Some CI jobs hang, while others complete, and eventually none get picked up by the runner
Summary
Some CI jobs hang, while others complete, and eventually none get picked up by the runner.
Steps to reproduce
Start several jobs that use the following .gitlab-ci.yml
code leading to jobs that hang, then re-try any job that previously succeeded.
.gitlab-ci.yml
---
image: linuxserver/yq
filter_features_core:
stage: build
script:
- wget --no-verbose --output-document "features.yml" "https://gitlab.com/gitlab-com/www-gitlab-com/-/raw/release-${CI_SERVER_VERSION_MAJOR}-${CI_SERVER_VERSION_MINOR}/data/features.yml"

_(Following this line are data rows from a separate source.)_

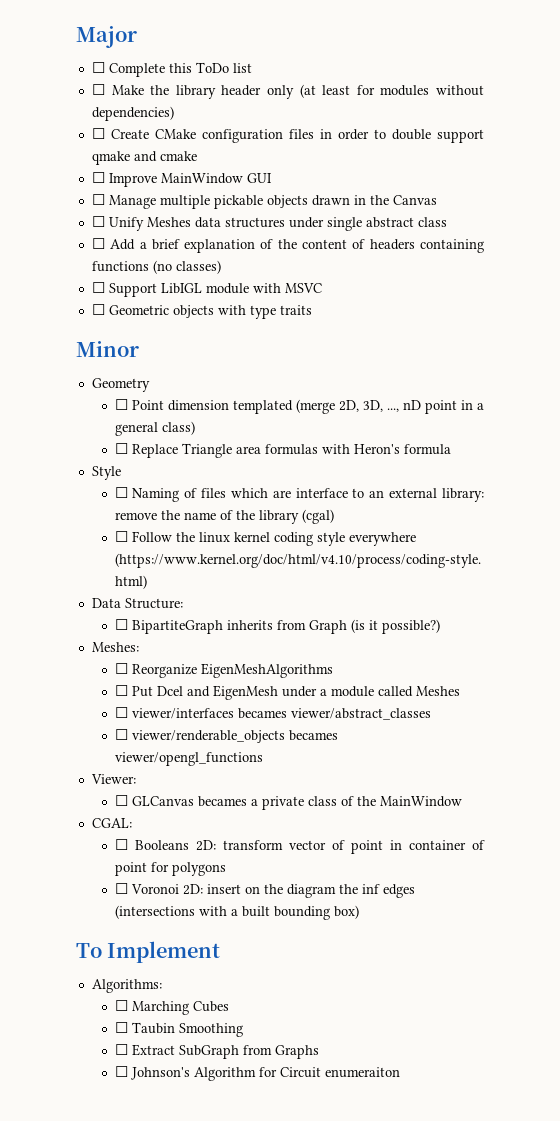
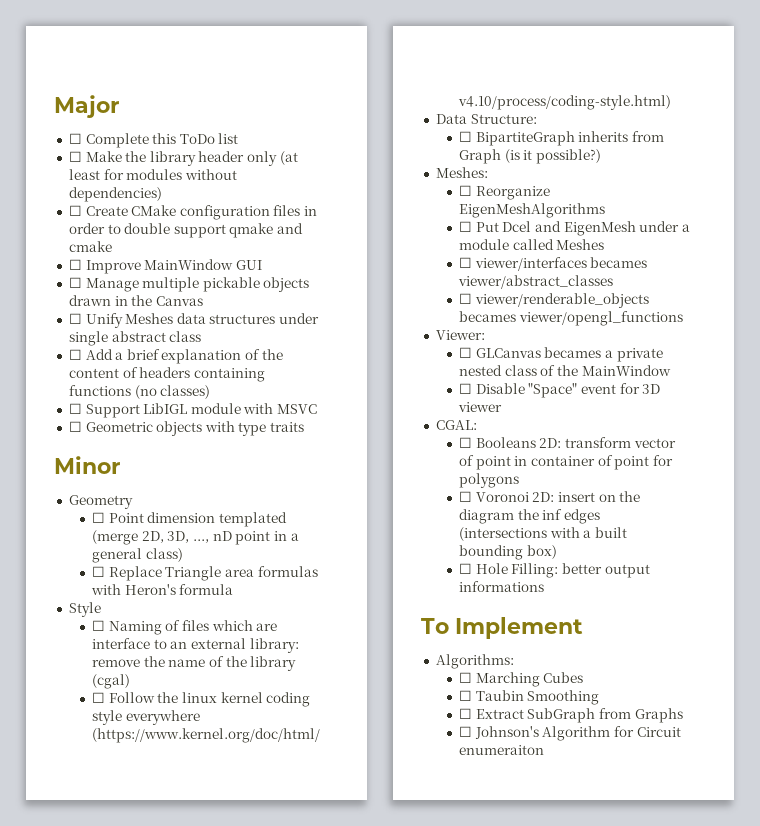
- ☐ GLCanvas becames a private class of the MainWindow
+ ☐ GLCanvas becames a private nested class of the MainWindow
+ ☐ Disable "Space" event for 3D viewer
+ ☐ Hole Filling: better output informations

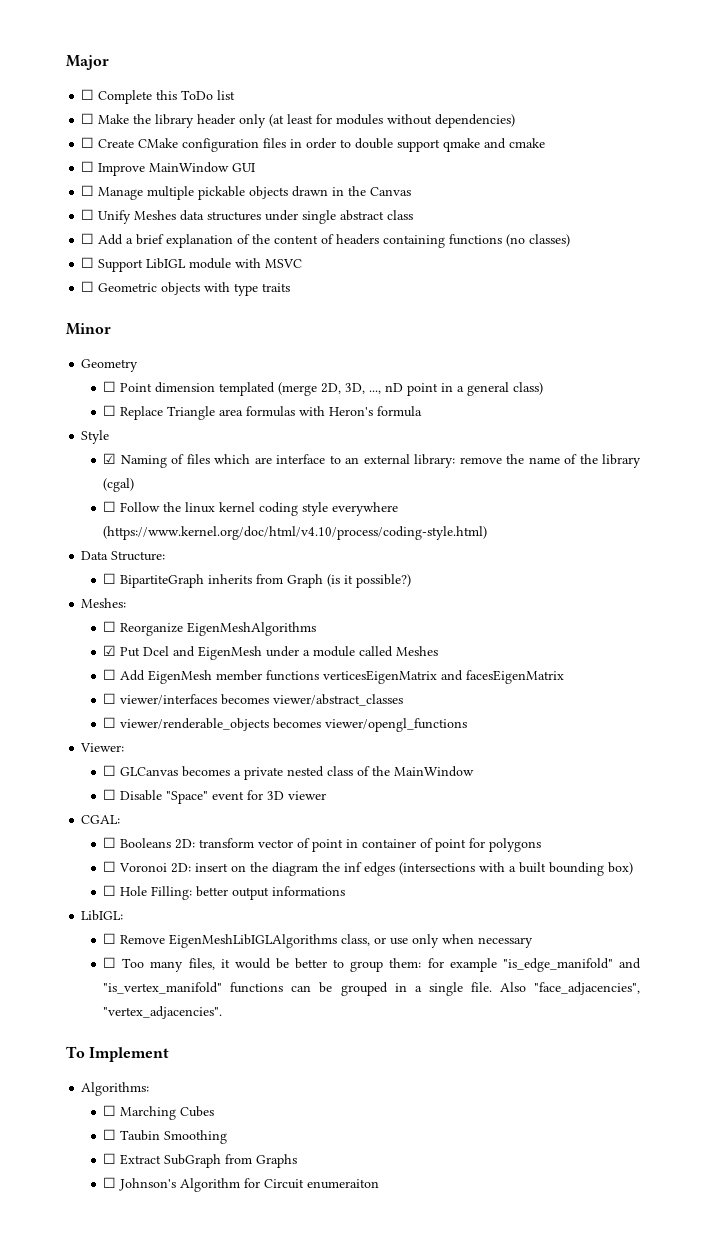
- ☐ Naming of files which are interface to an external library: remove the name of the library (cgal)
+ ☑ Naming of files which are interface to an external library: remove the name of the library (cgal)
- ☐ Put Dcel and EigenMesh under a module called Meshes
+ ☑ Put Dcel and EigenMesh under a module called Meshes
+ ☐ Add EigenMesh member functions verticesEigenMatrix and facesEigenMatrix
- ☐ viewer/interfaces becames viewer/abstract_classes
+ ☐ viewer/interfaces becomes viewer/abstract_classes
- ☐ viewer/renderable_objects becames viewer/opengl_functions
+ ☐ viewer/renderable_objects becomes viewer/opengl_functions
- ☐ GLCanvas becames a private nested class of the MainWindow
+ ☐ GLCanvas becomes a private nested class of the MainWindow
+ LibIGL:
+ ☐ Remove EigenMeshLibIGLAlgorithms class, or use only when necessary
+ ☐ Too many files, it would be better to group them: for example "is_edge_manifold" and "is_vertex_manifold" functions can be grouped in a single file. Also "face_adjacencies", "vertex_adjacencies".

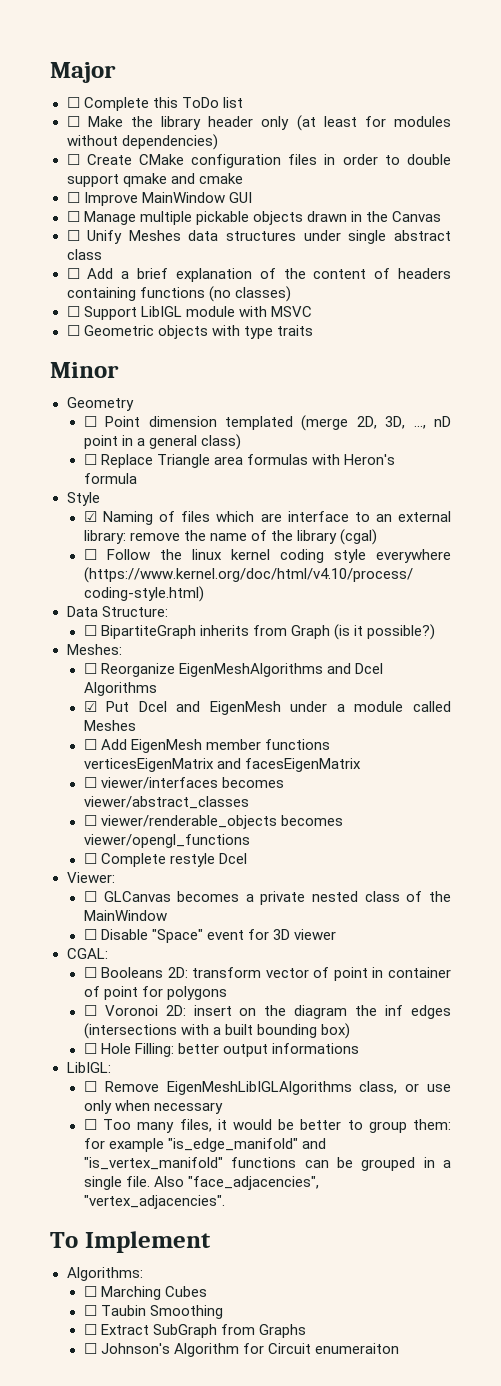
- ☐ Reorganize EigenMeshAlgorithms
+ ☐ Reorganize EigenMeshAlgorithms and Dcel Algorithms
+ ☐ Complete restyle Dcel

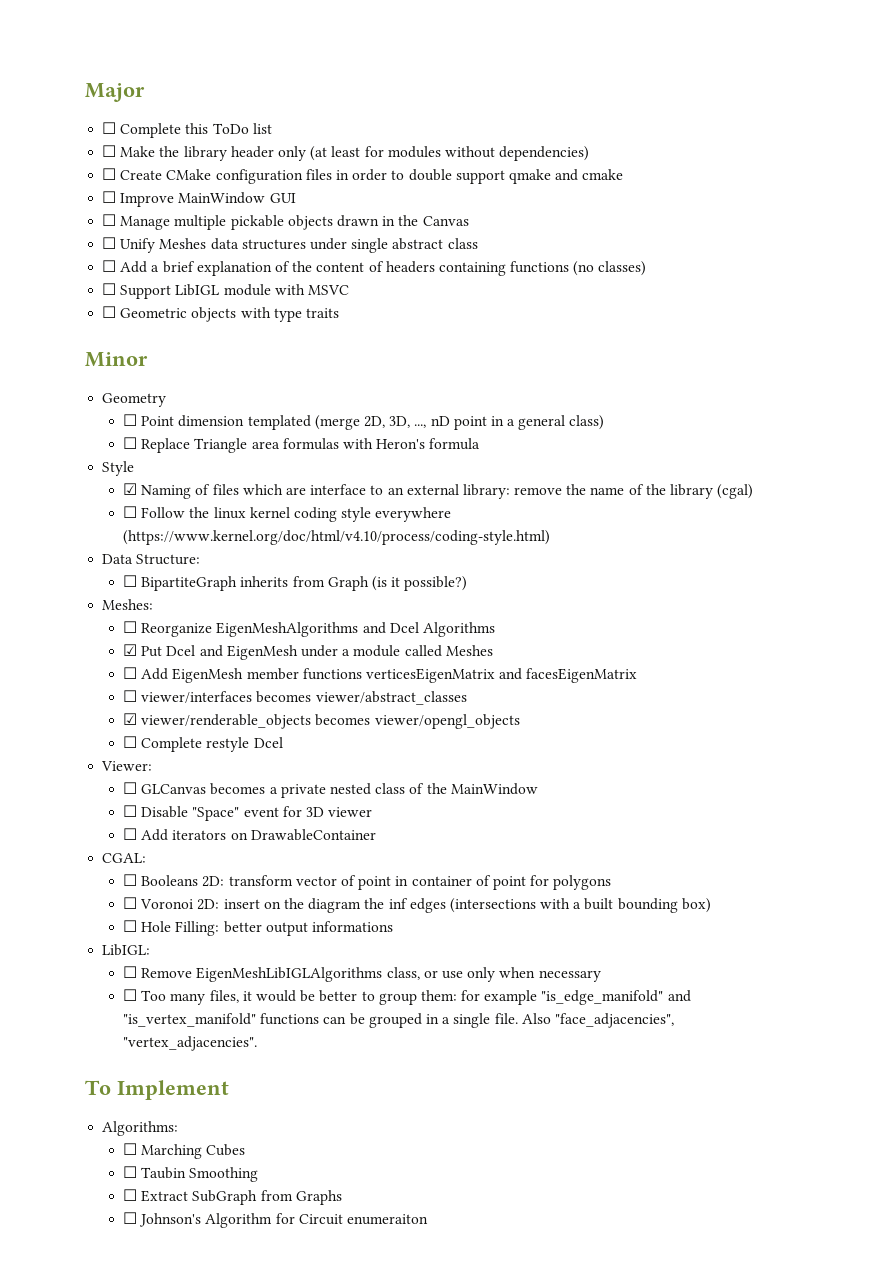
- ☐ viewer/renderable_objects becomes viewer/opengl_functions
+ ☑ viewer/renderable_objects becomes viewer/opengl_objects
+ ☐ Add iterators on DrawableContainer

- yq eval '.features[] | select(.gitlab_core == true)' features.yml > version-${CI_SERVER_VERSION_MAJOR}-${CI_SERVER_VERSION_MINOR}-core_features.yml
artifacts:
paths:
- version-${CI_SERVER_VERSION_MAJOR}-${CI_SERVER_VERSION_MINOR}-core_features.yml
By removing some of the code from .gitlab-ci.yml
, I was able to get similar jobs in the same repo to run successfully at first:
diff for .gitlab-ci.yml
diff --git a/.gitlab-ci.yml b/.gitlab-ci.yml
index 94416c8..569ee42 100644
--- a/.gitlab-ci.yml
+++ b/.gitlab-ci.yml
@@ -1,23 +1,6 @@
---
-stages:
- - build
- - test
-
yamllint:
stage: test
image: registry.gitlab.com/pipeline-components/yamllint:latest
script:
- yamllint --strict -f colored .
-
-filter_features_core:
- stage: build
- image: mikefarah/yq
- script:
- - wget --no-verbose --output-document "features.yml" "https://gitlab.com/gitlab-com/www-gitlab-com/-/raw/release-${CI_SERVER_VERSION_MAJOR}-${CI_SERVER_VERSION_MINOR}/data/features.yml"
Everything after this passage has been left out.